Hedef belli ama bunu görmek istemeyen uşakları var onun. Onların efendilerinin hoşuna gitmeyecek şeyleri zaten hiç görmezler, Ne kadar söyleseniz de kabul etmezler. Oysa onun hedeflerini açıkça herkese gösterecek projeleri en yetkili ağızlarından bile dile getirilmektedir.
Örneğin YEŞİL KUŞAK PROJESESİ dediği çizimlerde anlatmıştı hedeflerini.. Arkasından FAS'tan başlayarak Pakistan'a kadar uzanan bir geniş coğrafya ile ilgili çizimlerini de anlatıyordu onun sözcüleri. Bu büyük projenin içinde Ortadoğu'yu içeren bir projeden de söz etmişlerdi. Bu projeye Ortadoğu projesi demişlerdi. Bu neyi öngörüyordu? Ortadoğu'da tam 22 ülkenin sınırlarının değişeceğini öngörüyordunuz çizimi de ünlü 11 Eylül İkizkule saldırısından sonra çıkamamışlardı, Ortadoğu'da bu kadar devlet mi vardı? Elbette ama oluşturulmak istenen yeni devletlerle oluşacaktı bu küçük devletçiklerin varlığı. Bunu neden ihtiyaç olarak görüyordu emperyalizm? Daha önce defalarca yazdık bunun nedenini.. Sadece şunu anımsayalım: Bu gün Saddam olsaydı emperyalizmin bölgede yaptıklarını yapma şansı var mıydı? Bu gün Kaddafi olsaydı. Bu gün Mübarek olsaydı bölgede emperyalizmin at yarıştırması mümkün olur muydu?

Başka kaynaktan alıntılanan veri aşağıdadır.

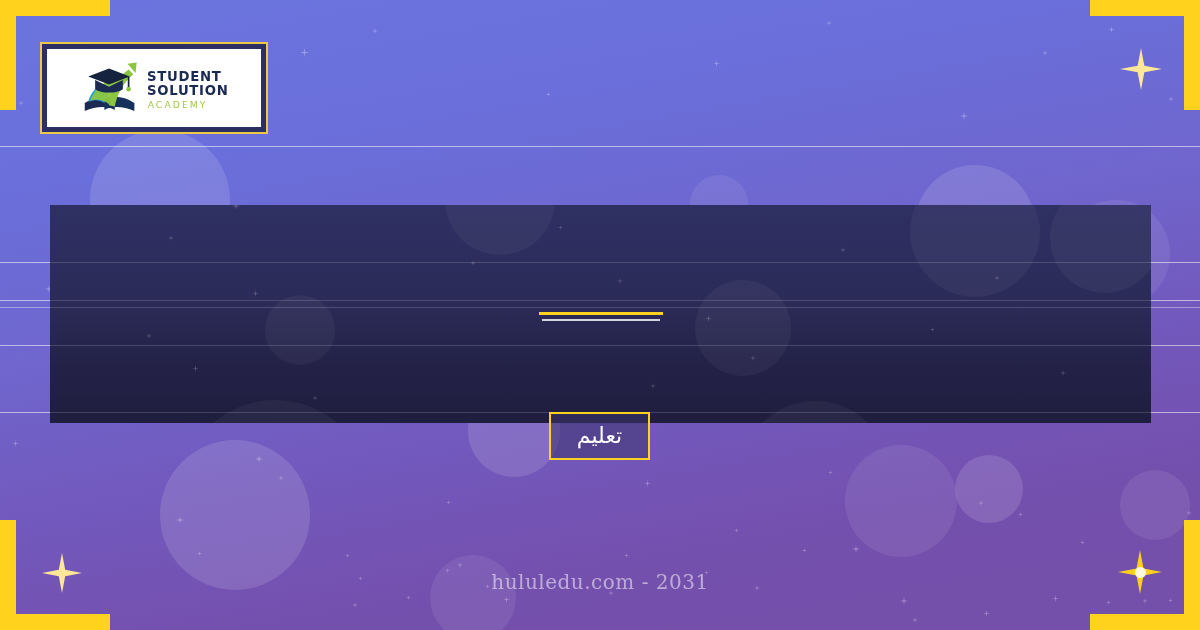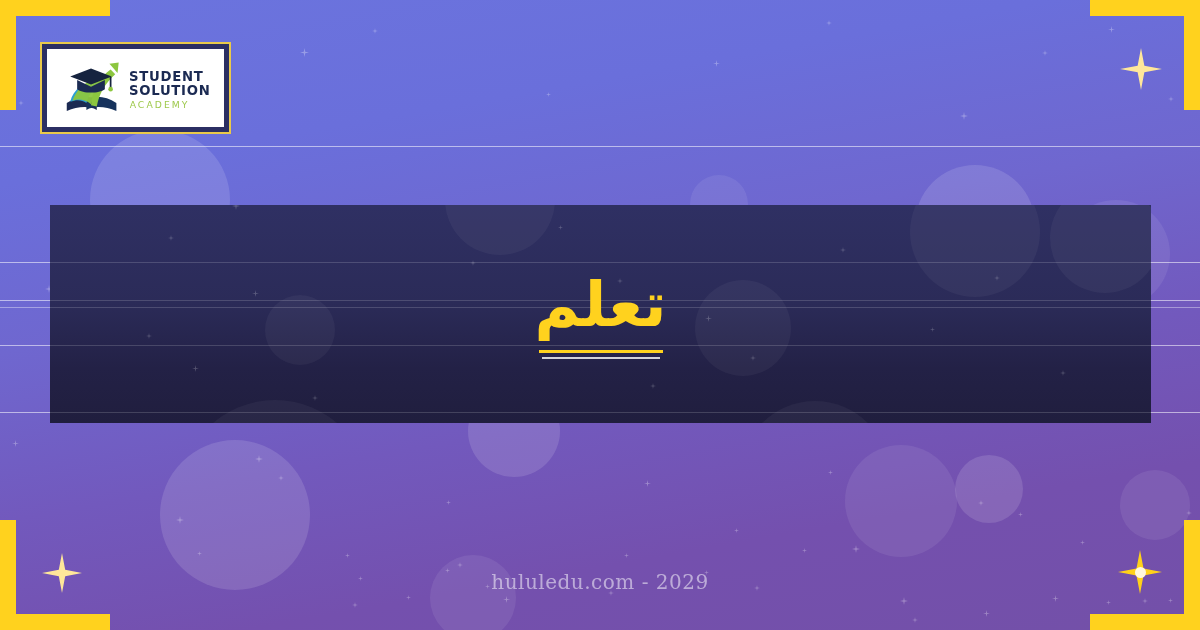"STUDENT" #logo-frame { width: 191px -> 228px }
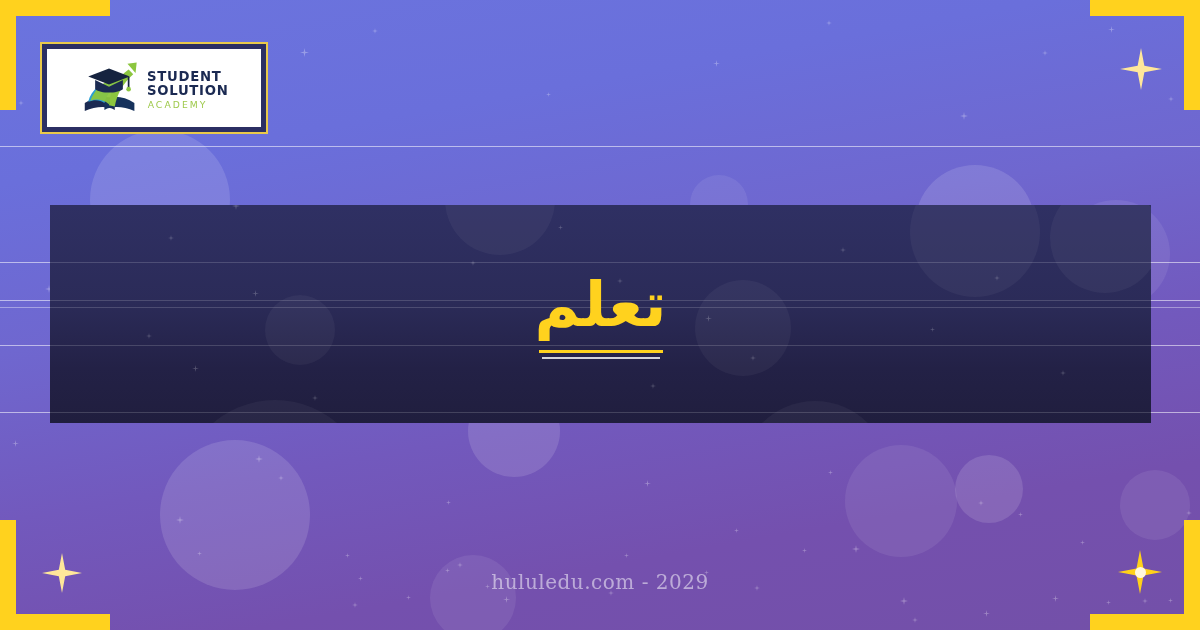"تعلم" div { html: <div>تعلم</div> -> none }
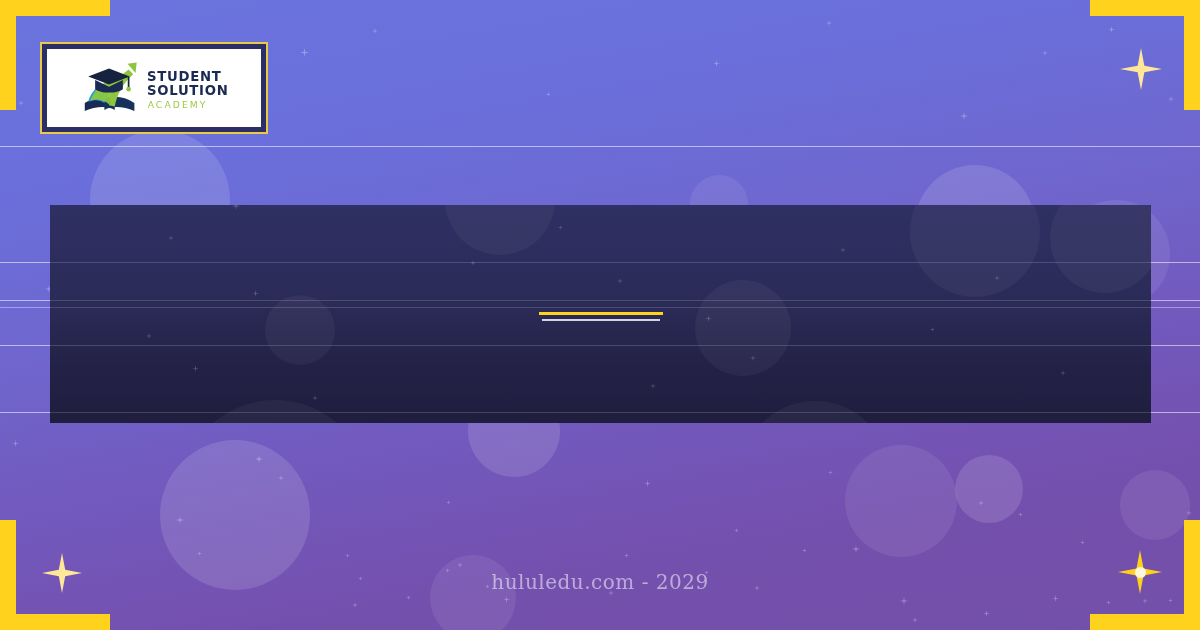"تعليم" div { html: none -> <div>تعليم</div> }
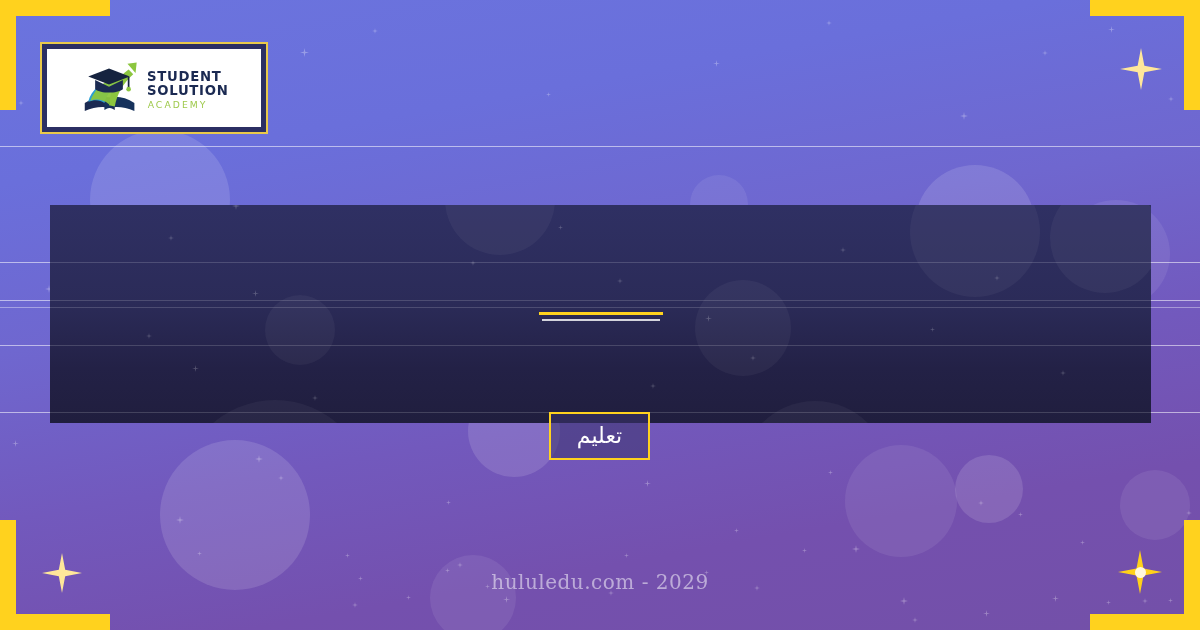"hululedu.com - 2029" div { text: 2029 -> 2031 }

Emperyalizmin öngördüğü bir Dünya düzeni var. Bu düzeni kurabilmek için engel gördüğü, engel olabileceğini düşündüğü oluşumlar yani devletler var. Bu devletlerin varlığı onun istediği yerde istediği gibi davranmasını engellemektedir. Örneğin çizdiği projelerin önüne engel çıkarabilecek devletler, güçler var. Bunlar rahat etmesini önlemektedirler. Örneğin bunların başında Rusya gelir. Dünyanın neresinde bir emperyalist oluşum görülse başta Rusya onun karşısına çıkmaktadır. Sonra Çin gibi, eski Sovyet sisteminden kalan bazı devletler gibi. Bunlar emperyalizmin istediği hareketi yapmasını önlemektedirler.
Üstelik Dünya bir salgın sürecini yaşamaktadır. Kimin de olsa ağırlığı azılmıştır ama bunu bıraktığı bazı izler var beyinlerde. Örneğin sosyal devlet anlayışının gelişmesini dayattı bu salgın. Hesapta olan bir sürü harcamaların yapılmasını da getirdi bu süreç pek çok kapitalist ülkede bile SOSYAL DEVLET İHTİYACI çok açık şekilde belirmiştir. ABD'de bile bu talepler yüksek seslerle ifade edilir olmuştur,
Tüm bunlar emperyalizmin kendisi için harcayacaklarını kendi dışında harcamasını getiriyordu, yani önlem alınmazsa yakında emperyalist zihniyetin tökezlemesi gelebilecektir. Bu da onun çıkarlarına dokunuyor. Bunu önlemesi gerekir ki eski rahatını huzurunu yeniden bulabilmesini sürdürebilmesini canlandırabilsin.
Öteden beri bilinen yöntemi emperyalizmin sorunları savaşa boğarak çözmek estiğidir. Yani savaş onun sorun çözme aracıdır her zaman. İşte bu çözüm aracını devreye sokabilmek için dünyada kendisine yeni yeni ZELENSKİ'LER yaratma peşindedir.
Türk Yunan sorunlarını derinleştirmek gerekirse bunları çatışmaya götürmek, Ermeni- Azeri kavgasını körüklemek. Bu bölgede tasarlanan emperyalist oluşumlardır. Yunanistan'ı bir üs olarak kullanmak isteği bunun için önemlidir. Yunan karşıtları buna karşı çıkıyorlar ama bizde henüz seslerini duyamıyoruz yandaşların..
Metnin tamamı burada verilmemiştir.